Iraq's involvement is unproven and improbable
October 25, 2001
It didn't take long for the hawks to seize on the anthrax attacks as a justification for the United States to go bomb Iraq.
Weekly Standard editor William Kristol, former CIA director James Woolsey, conservative columnist George Will and the Wall Street Journal editorial page all are shrieking for Iraqi blood.
But I don't buy it.
These same hawks wanted to get Iraq even before any anthrax was delivered.

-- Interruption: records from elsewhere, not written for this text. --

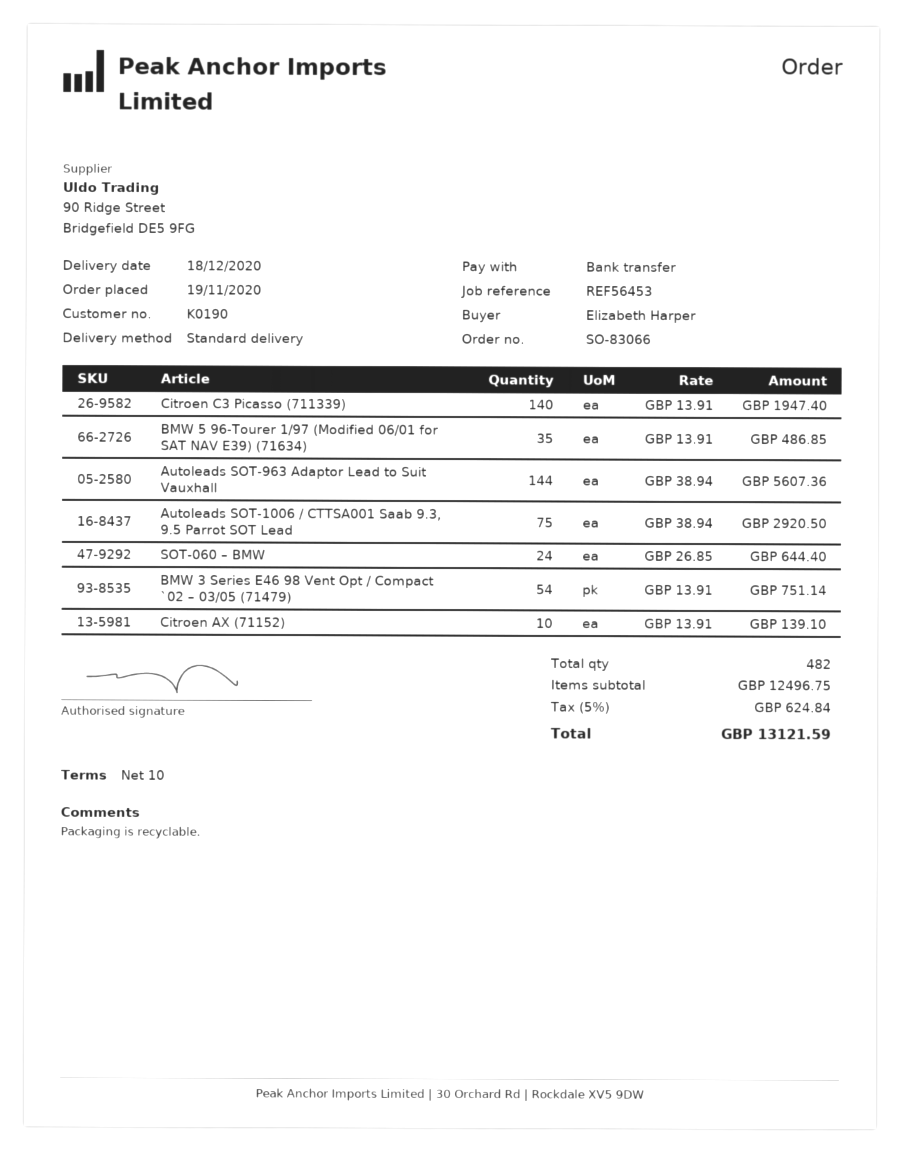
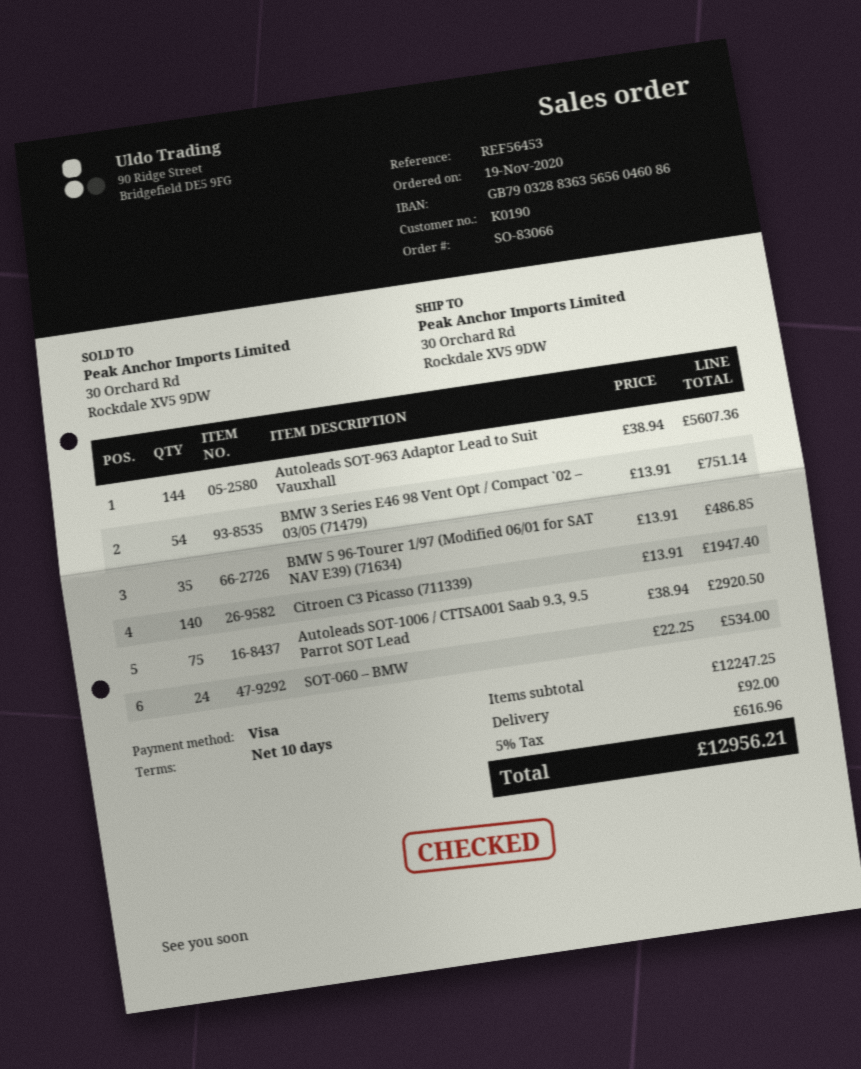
payment method: bank transfer -> Visa
SOT-060 – BMW: 24 x 26.85 = 644.40 -> 24 x 22.25 = 534.00
Citroen AX (71152): 10 x 13.91 = 139.10 -> none
subtotal: 12496.75 -> 12247.25
shipping: none -> 92.00
tax: 5% = 624.84 -> 5% = 616.96
total: 13121.59 -> 12956.21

They've been hovering for anything to pounce on.
Plus, the Taliban leaders have not been fond of Saddam Hussein and his secularism. "Last month, Suleiman abu Gheith, a spokesman for bin Laden's al-Qaida organization, was quoted in a Kuwaiti newspaper as saying the Iraqi strongman is a 'false God' who should be 'punished,' " the Wall Street Journal reported on Oct. 10.

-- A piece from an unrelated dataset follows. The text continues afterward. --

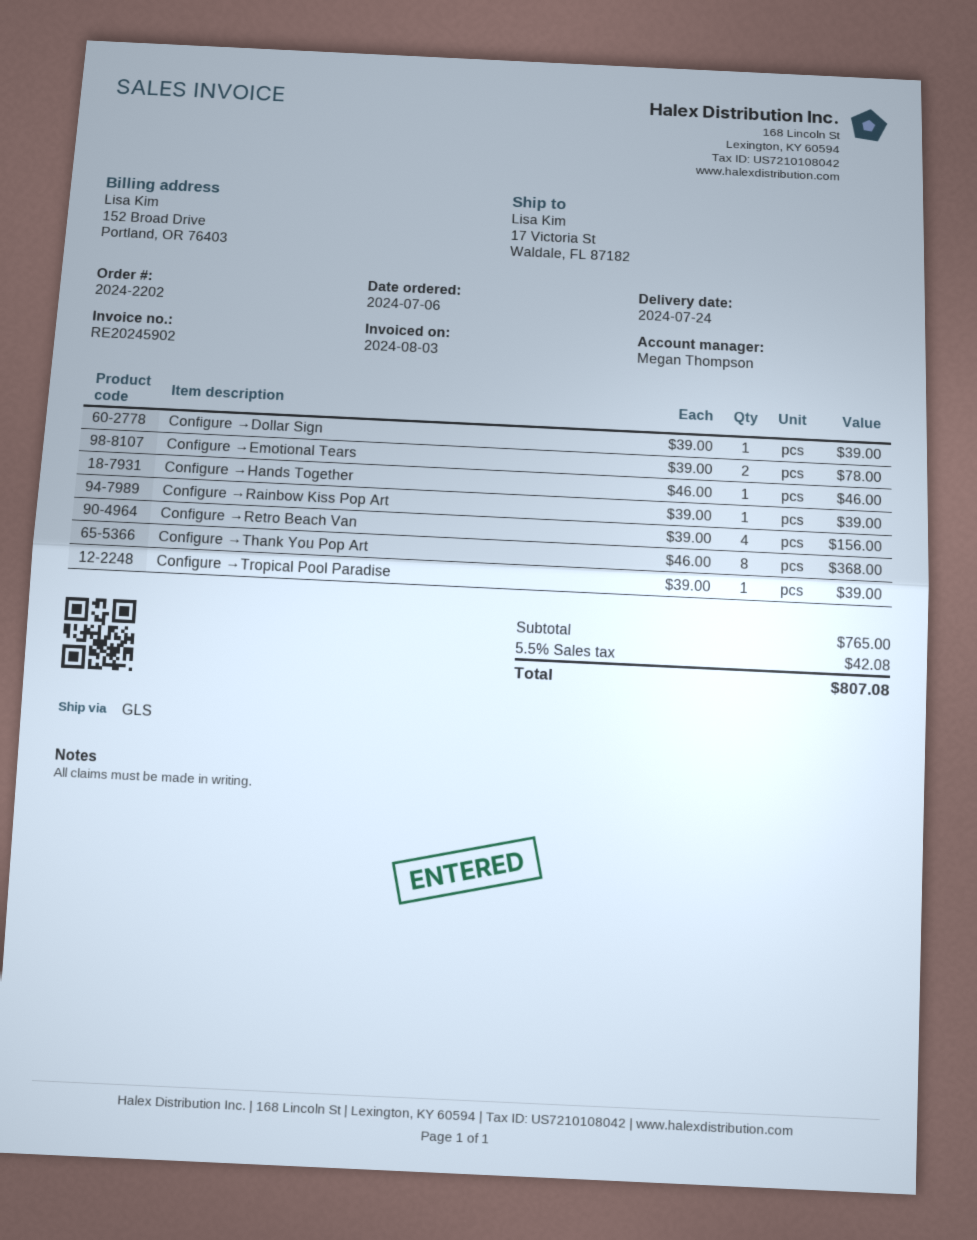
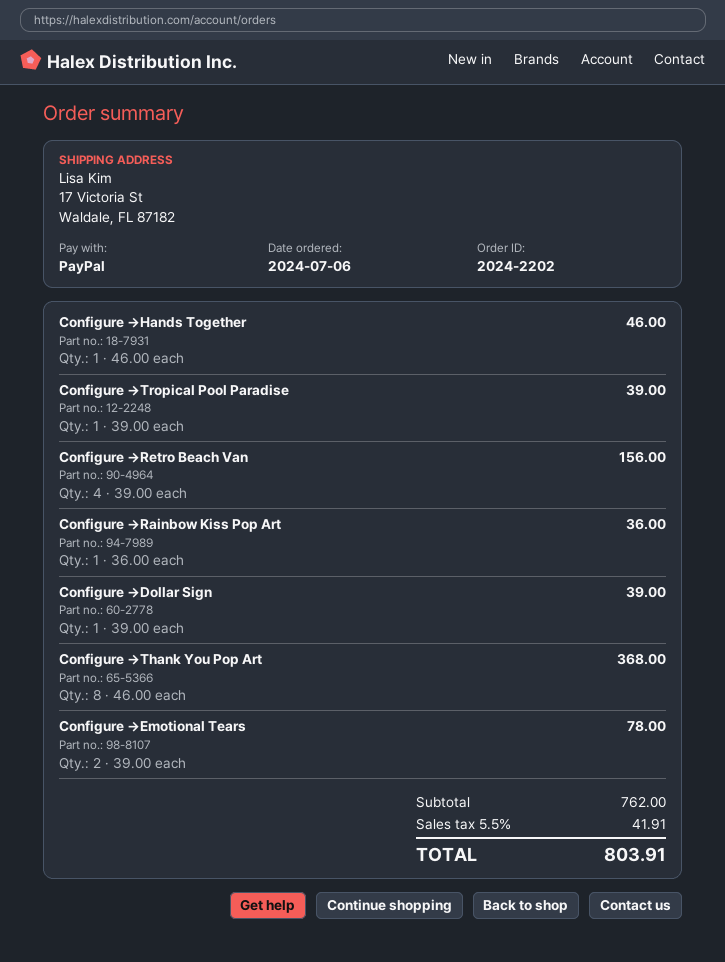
Configure →Rainbow Kiss Pop Art: 1 x 39.00 = 39.00 -> 1 x 36.00 = 36.00
subtotal: 765.00 -> 762.00
tax: 5.5% = 42.08 -> 5.5% = 41.91
total: 807.08 -> 803.91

One piece of anthrax evidence strongly indicates that Iraq was not involved: The type of anthrax used in some of the U.S. mail attacks, the so-called Ames strain, is one that Iraq doesn't seem to have.

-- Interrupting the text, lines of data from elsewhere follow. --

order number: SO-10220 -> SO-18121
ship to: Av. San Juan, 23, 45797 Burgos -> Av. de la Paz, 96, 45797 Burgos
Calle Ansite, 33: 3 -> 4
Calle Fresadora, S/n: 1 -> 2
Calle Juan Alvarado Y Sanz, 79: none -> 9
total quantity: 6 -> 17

"Federal scientists examining the anthrax used in the Florida and New York attacks have tentatively concluded that it is a domestic strain that bears no resemblance to the strains Russia and Iraq turned into biological weapons," the New York Times reported on Oct. 19. "To the best of their knowledge, Baghdad was unable to obtain the Ames strain."
Scott Ritter, the former U.N. weapons inspector in Iraq, confirms that Iraq did not have the Ames strain, and he discounts the theory that Iraq is involved. "Fears that the hidden hand of Saddam Hussein lies behind these attacks are based on rumor and speculation that, under close scrutiny, fail to support the weight of the charge," Ritter wrote in the London Guardian on Oct. 19.
And it makes no sense for Iraq to be behind the anthrax attacks. As Ritter points out, Hussein's primary diplomatic effort these last few years has been to lift economic sanctions, and he was making some progress in that effort.
Why would he jeopardize that by involving himself in this terrorism?
Hussein is ruthless, but he is not suicidal. He knows that if President Bush can pin this anthrax thing on him, he's a dead man. Bush's father, remember, threatened to drop a nuclear bomb on Hussein's head if he used chemical or biological weapons during the Gulf War.
Why in the world would Hussein all of a sudden decide to start killing a few Americans when he could have killed tens of thousands during the Gulf War? He had chemical and biological weapons loaded onto his missiles back then, but he did not fire them.
If his goal were to go down in a blaze of infamy, he could have had much more success a decade ago.
The Iraq connection just doesn't add up. If Bush goes to war against Iraq on the flimsiest of evidence, he will show the world community how reckless he is.